Award not to hit third-party rights
The Supreme Court
has reiterated that an arbitration tribunal has no jurisdiction to affect the rights of third-party secured creditors while determining disputes pending before it. The court stated so in its judgment, State Bank of India vs Ericsson India Ltd. In this case, a dispute was being arbitrated between unsecured creditors and debtors. The arbitrators passed an order restraining the claimants from alienating any of the assets without its consent. That order was confirmed by the High Court.
SBI, a secured creditor, appealed to the Supreme Court
arguing that it was not a party in the arbitration and its statutory rights against assets could not be deprived of by the arbitration tribunal. The appeal was allowed.
Govt cannot remove arbitrator
The Supreme Court
has struck down a provision in the Bihar Public Works Contracts Arbitration Tribunal Act, 2008, as unconstitutional. According to the Act, the chairman and members of the arbitration tribunal shall hold their office at the “pleasure” of the state government. In the judgment, State of Bihar vs Brahmaputra Infrastructure Ltd, the court declared that the provision was inconsistent with the constitutional scheme, especially Article 14 which prohibited arbitrariness. The tribunal exercised quasi-judicial functions. “Any termination of service of such member by a party to the dispute would interfere with the impartiality and independence expected from such member,” the judgment said, adding that “it is manifestly arbitrary and contrary to rule of law.”

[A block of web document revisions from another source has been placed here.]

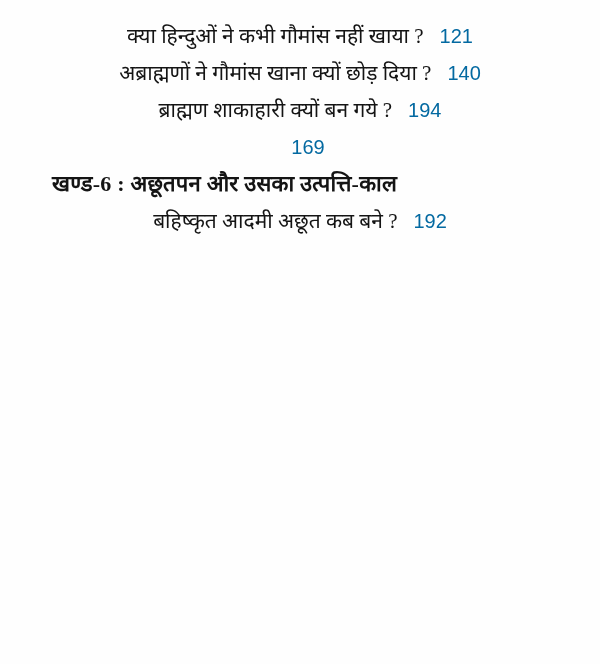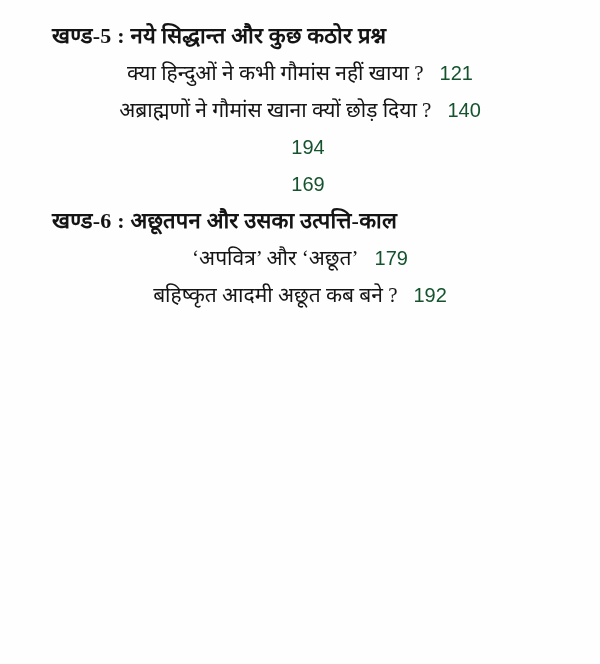--- a/index.html
+++ b/index.html
@@ -60,7 +60,6 @@
   <div class="toc">
 
     <div class="section">
-      <h2 class="section-heading">खण्ड-5 : नये सिद्धान्त और कुछ कठोर प्रश्न</h2>
 
       <div class="toc-row">
         <span class="entry-title">क्या हिन्दुओं ने कभी गौमांस नहीं खाया ?</span>

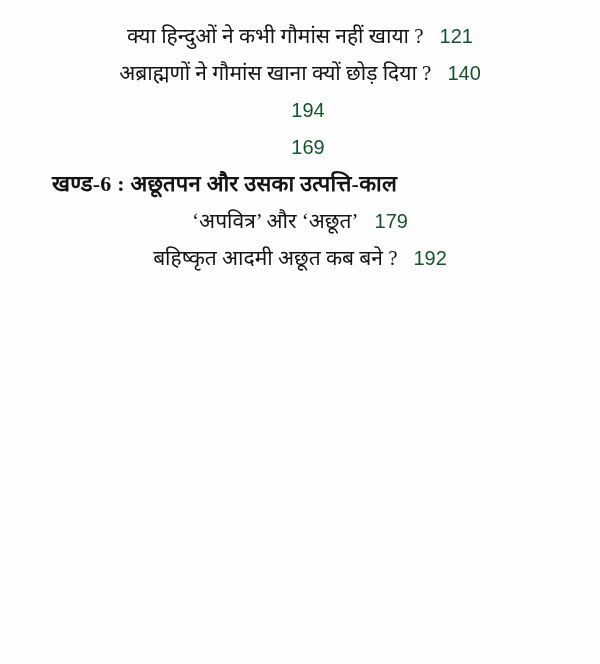--- a/index.html
+++ b/index.html
@@ -48,7 +48,7 @@
   .entry-page {
     font-size: 20px;
     font-family: "Liberation Sans", "DejaVu Sans", sans-serif;
-    color: #14532d;
+    color: #0369a1;
     flex: 0 0 auto;
     margin-left: 16px;
   }

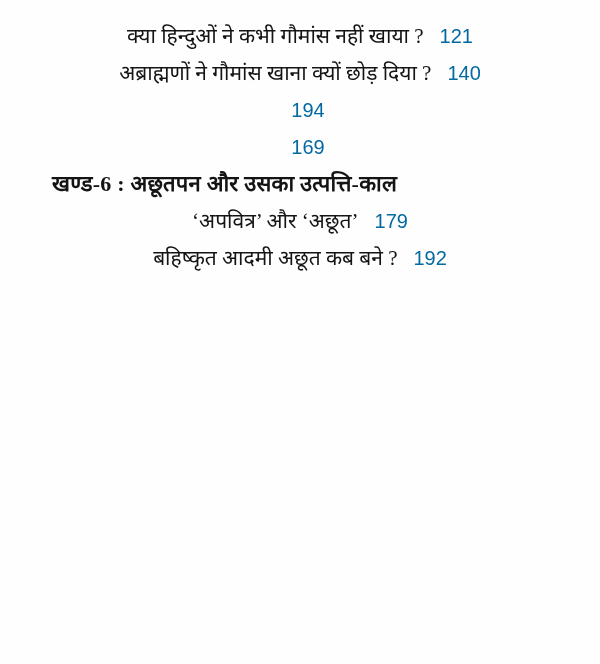--- a/index.html
+++ b/index.html
@@ -72,6 +72,7 @@
       </div>
 
       <div class="toc-row">
+        <span class="entry-title">ब्राह्मण शाकाहारी क्यों बन गये ?</span>
         <span class="entry-page">194</span>
       </div>
 

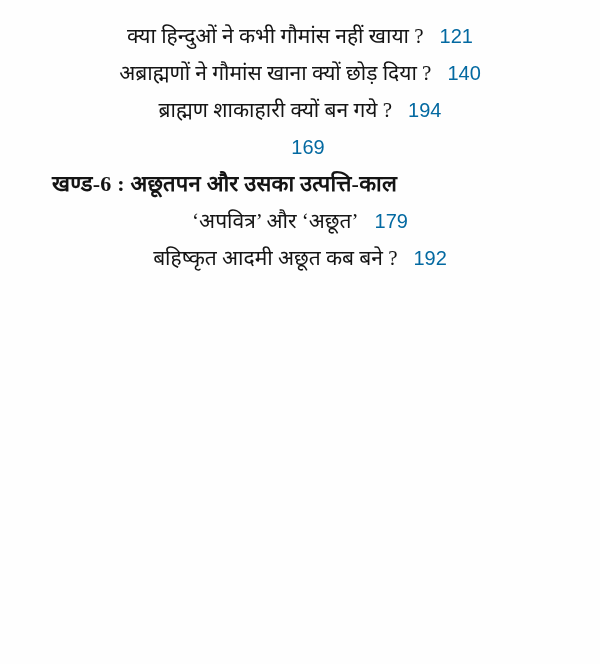--- a/index.html
+++ b/index.html
@@ -84,10 +84,6 @@
     <div class="section">
       <h2 class="section-heading">खण्ड-6 : अछूतपन और उसका उत्पत्ति-काल</h2>
 
-      <div class="toc-row">
-        <span class="entry-title">‘अपवित्र’ और ‘अछूत’</span>
-        <span class="entry-page">179</span>
-      </div>
 
       <div class="toc-row">
         <span class="entry-title">बहिष्कृत आदमी अछूत कब बने ?</span>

SC remedy to speed up arbitration
Despite several efforts to speed up the arbitration process, it still drags for long. This led a company to move the Supreme Court
seeking a timeline to conclude the proceedings. Essel Infra Projects Ltd submitted that it took more than five years to get an award under the Madhya Pradesh arbitration law. The apex court did not pass a mandatory order but made a few suggestions like more benches to deal with the issue and approaching the high court
chief justice if necessary. “Having regard to the object of the legislation, which is to provide a speedy resolution mechanism, the state must monitor timelines so that arbitration proceedings do not take unduly long time. One or two years may be taken as reasonable time,” it said.

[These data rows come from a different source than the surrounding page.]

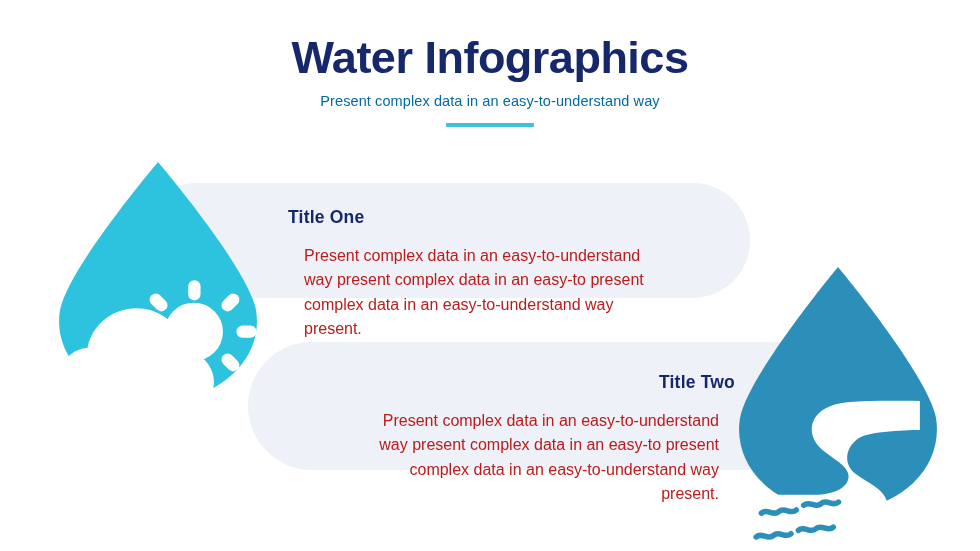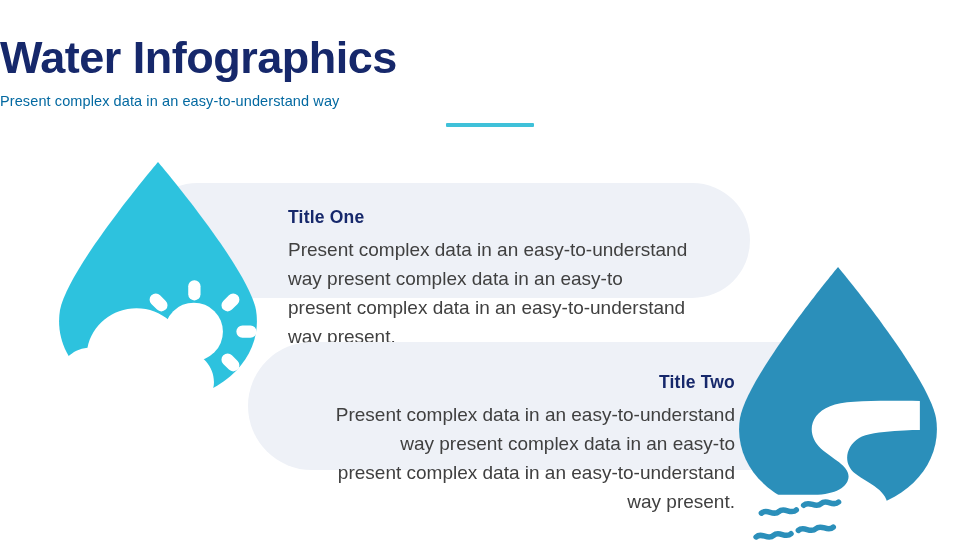--- a/index.html
+++ b/index.html
@@ -27,6 +27,7 @@
     left: 0;
     top: 34px;
     width: 980px;
+    text-align: center;
   }
   .title {
     font-size: 45px;

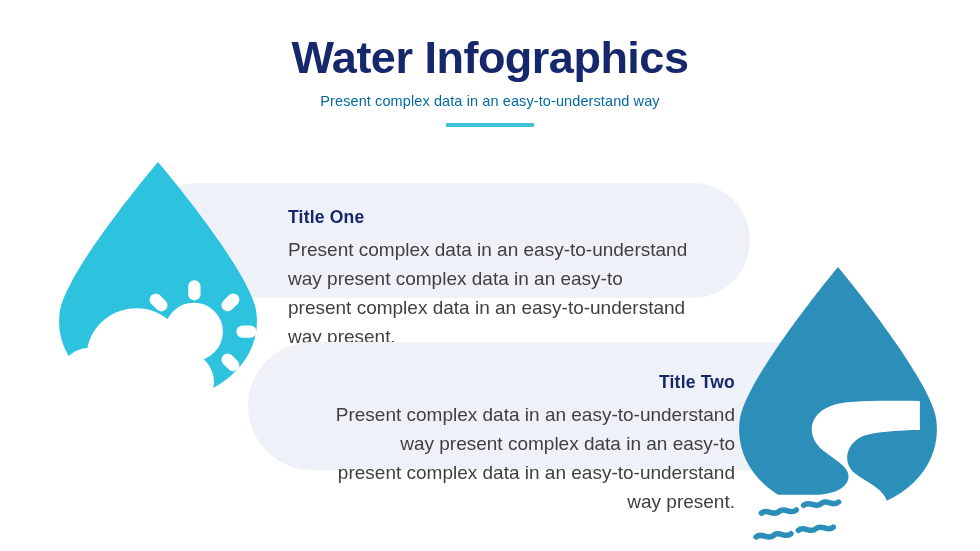--- a/index.html
+++ b/index.html
@@ -102,10 +102,10 @@
     letter-spacing: 0.2px;
   }
   .card-body {
-    font-size: 19px;
+    font-size: 16px;
     line-height: 1.52;
-    color: #404040;
-    margin: 0;
+    color: #b91c1c;
+    margin: 16px;
   }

Caution on re-opening tax assessment
Re-assessment of income on the basis that the assessing officer has a "reason to believe" that the income chargeable has escaped assessment must be interpreted strictly, not liberally, the Supreme Court
stated last week in the judgment, ITO vs TechSpan India. Otherwise, it would confer arbitrary powers on the assessing officer. There must be tangible material to re-open an assessment which had already examined the facts and law earlier; not a mere change of opinion. In this case, the company was developing software for export and also was engaged in human development resources. The show cause notice was based on the allegation that the company had not maintained separate books of accounts on its two activities. Though the earlier assessment considered these factors and settled it, a new show cause notice was issued to it under Section 148 for re-opening the assessment. The company moved the Delhi High Court
which quashed the notice as the issue was considered in the first assessment. On appeal, the Supreme Court
upheld the High Court
Hotel chains spar over trade name
In a dispute over the trademark, the Delhi High Court
last week imposed costs on a hotel firm for abuse of legal process and frivolous and mala fide nature of its application seeking an injunction against the opposite party. The court ordered payment of Rs 200,000 as fine, half of which will go to bharatkeveer.gov.in. It is the official website for contributing to the welfare of families of the bravehearts who laid down their lives for the country. In this case, Country Inn Ltd vs Country Inns & Suites, the former company in the business of running hotels and restaurants sued the opposite party for infringement of its trademark. The latter countered with similar allegations. It also moved an application to cancel the registration of the name ‘Country Inn’ and stay of the trial before the Intellectual Property Appellate Board. The High Court
rejected the application stating that its claim was made after a delay of seven years, showing that it had abandoned its claim for the trademark and it was intended to stall the trial.